#### Entries provided:
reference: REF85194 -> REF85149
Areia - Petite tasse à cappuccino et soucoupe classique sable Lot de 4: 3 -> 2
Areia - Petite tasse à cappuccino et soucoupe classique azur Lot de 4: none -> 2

--

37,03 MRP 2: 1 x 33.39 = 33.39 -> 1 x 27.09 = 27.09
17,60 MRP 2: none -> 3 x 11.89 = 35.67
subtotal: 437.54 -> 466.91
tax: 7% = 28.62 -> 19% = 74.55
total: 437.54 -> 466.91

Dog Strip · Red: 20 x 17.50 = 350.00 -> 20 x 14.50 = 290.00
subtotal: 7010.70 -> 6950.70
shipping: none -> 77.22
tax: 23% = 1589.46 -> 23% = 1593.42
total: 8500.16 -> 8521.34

#### Exercise details:
Within the data above, the span starting at the line containing "Dog Strip ·" and ending at the line containing "total: 8500.16 -> 8521.34" is to be retyped exactly, with no other lines.

#### Exercise output:
Dog Strip · Red: 20 x 17.50 = 350.00 -> 20 x 14.50 = 290.00
subtotal: 7010.70 -> 6950.70
shipping: none -> 77.22
tax: 23% = 1589.46 -> 23% = 1593.42
total: 8500.16 -> 8521.34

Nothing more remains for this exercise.